========================
Extract HTML or XML Data
========================

The function to extract data from the html or xml file
powered by lxml_ to support XPath_, by cssselect_ to support CSS-Selectors_.

Run below command to install optional dependency.

.. code-block:: shell

    pip install "data_extractor[lxml]"  # For using XPath
    pip install "data_extractor[cssselect]"  # For using CSS-Selectors

Download RSS Sample file for demonstrate.

.. code-block:: shell

    wget http://www.rssboard.org/files/sample-rss-2.xml

Parse it into :class:`data_extractor.lxml.Element`.

.. code-block:: python3

    from pathlib import Path

    from lxml.etree import fromstring

    root = fromstring(Path("sample-rss-2.xml").read_text())

Using :class:`data_extractor.lxml.XPathExtractor` to extract rss channel title.

.. code-block:: python3

    from data_extractor import XPathExtractor

    assert XPathExtractor("//channel/title/text()").extract_first(root) == "Liftoff News"

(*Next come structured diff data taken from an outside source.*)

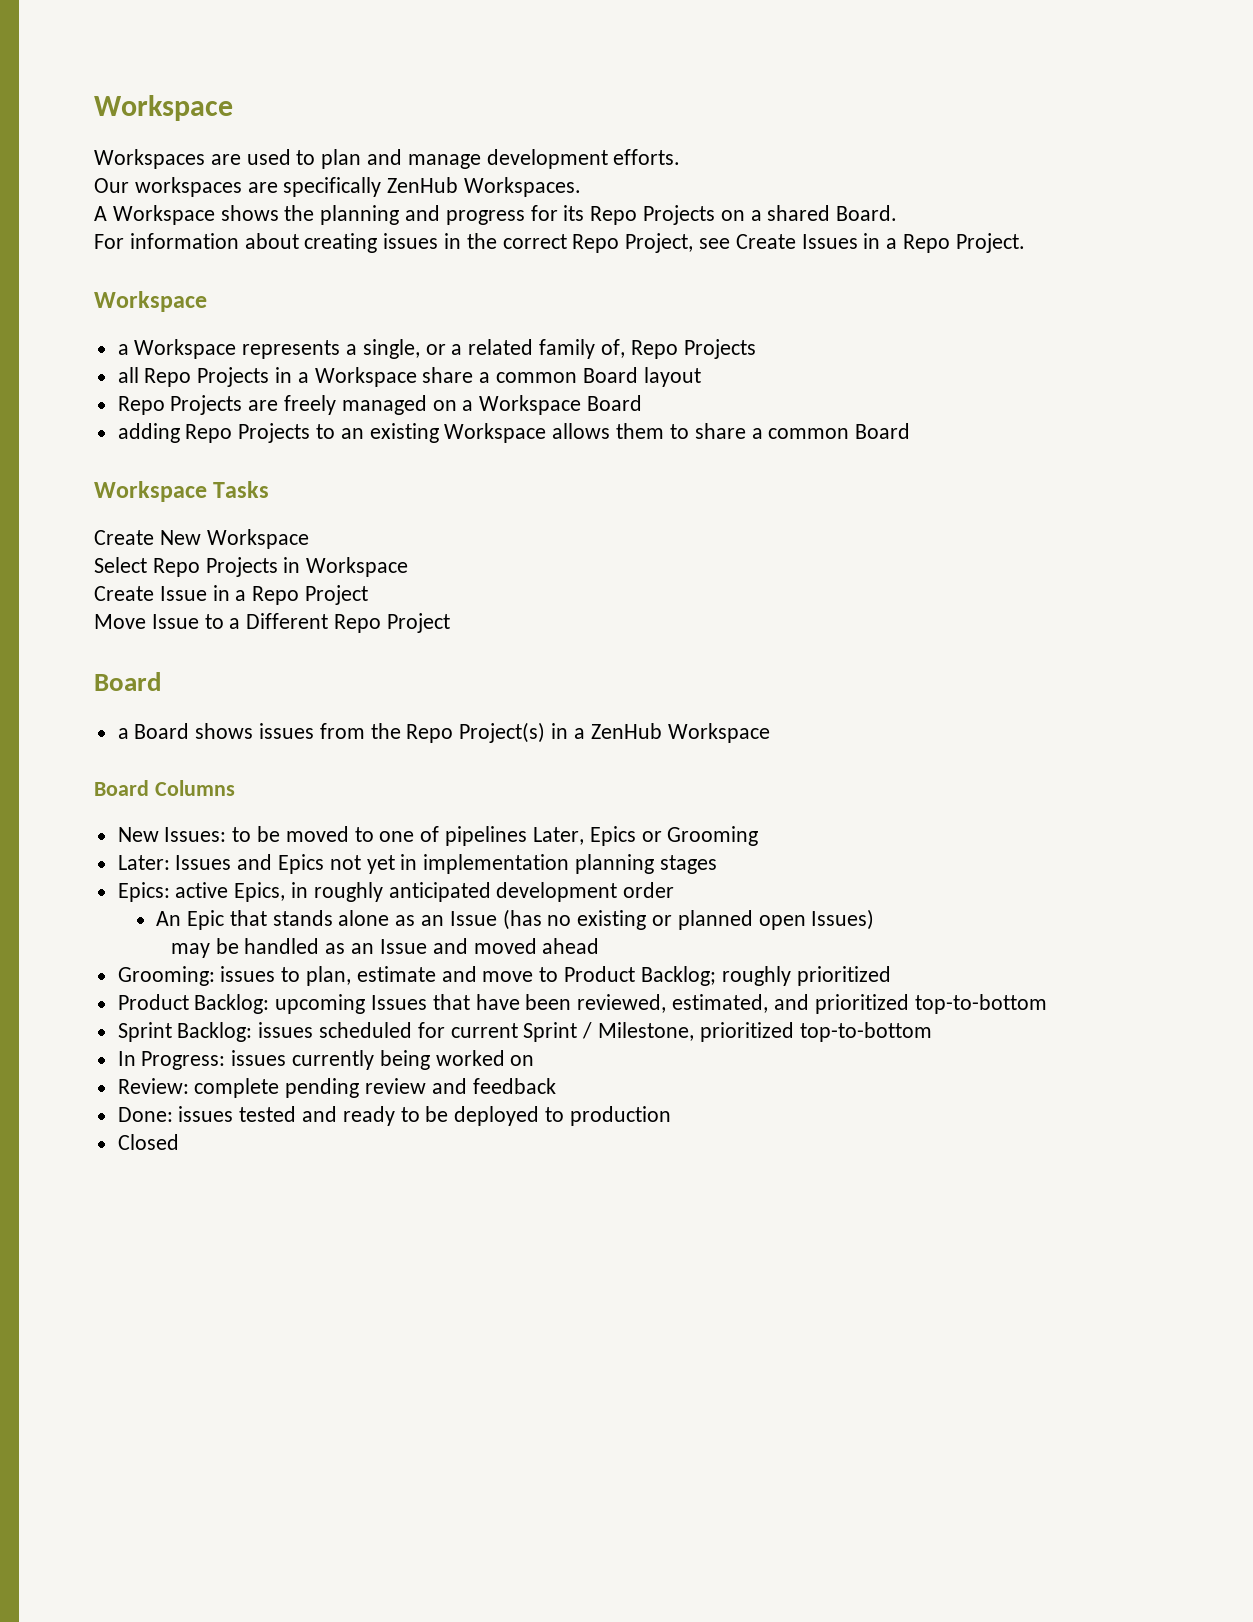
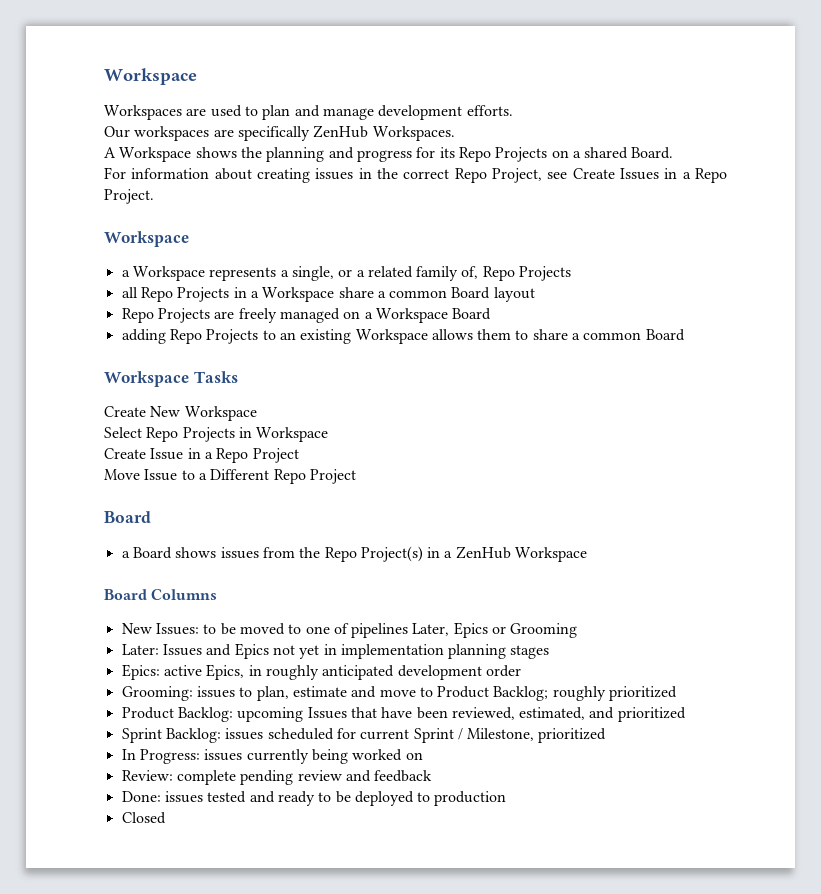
- An Epic that stands alone as an Issue (has no existing or planned open Issues)
- may be handled as an Issue and moved ahead
- Product Backlog: upcoming Issues that have been reviewed, estimated, and prioritized top-to-bottom
+ Product Backlog: upcoming Issues that have been reviewed, estimated, and prioritized
- Sprint Backlog: issues scheduled for current Sprint / Milestone, prioritized top-to-bottom
+ Sprint Backlog: issues scheduled for current Sprint / Milestone, prioritized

Using :class:`data_extractor.lxml.TextCSSExtractor`
to extract all rss item links.

.. code-block:: python3

    from data_extractor import TextCSSExtractor

    assert TextCSSExtractor("item>link").extract(root) == [
        "http://liftoff.msfc.nasa.gov/news/2003/news-starcity.asp",
        "http://liftoff.msfc.nasa.gov/news/2003/news-VASIMR.asp",
        "http://liftoff.msfc.nasa.gov/news/2003/news-laundry.asp",
    ]

Using :class:`data_extractor.lxml.AttrCSSExtractor` to extract rss version.

.. code-block:: python3

    from data_extractor import AttrCSSExtractor

    assert AttrCSSExtractor("rss", attr="version").extract_first(root) == "2.0"

.. _lxml: https://lxml.de
.. _XPath: https://www.w3.org/TR/xpath-10/
.. _cssselect: https://cssselect.readthedocs.io/en/latest/
.. _CSS-Selectors: https://www.w3.org/TR/selectors-3/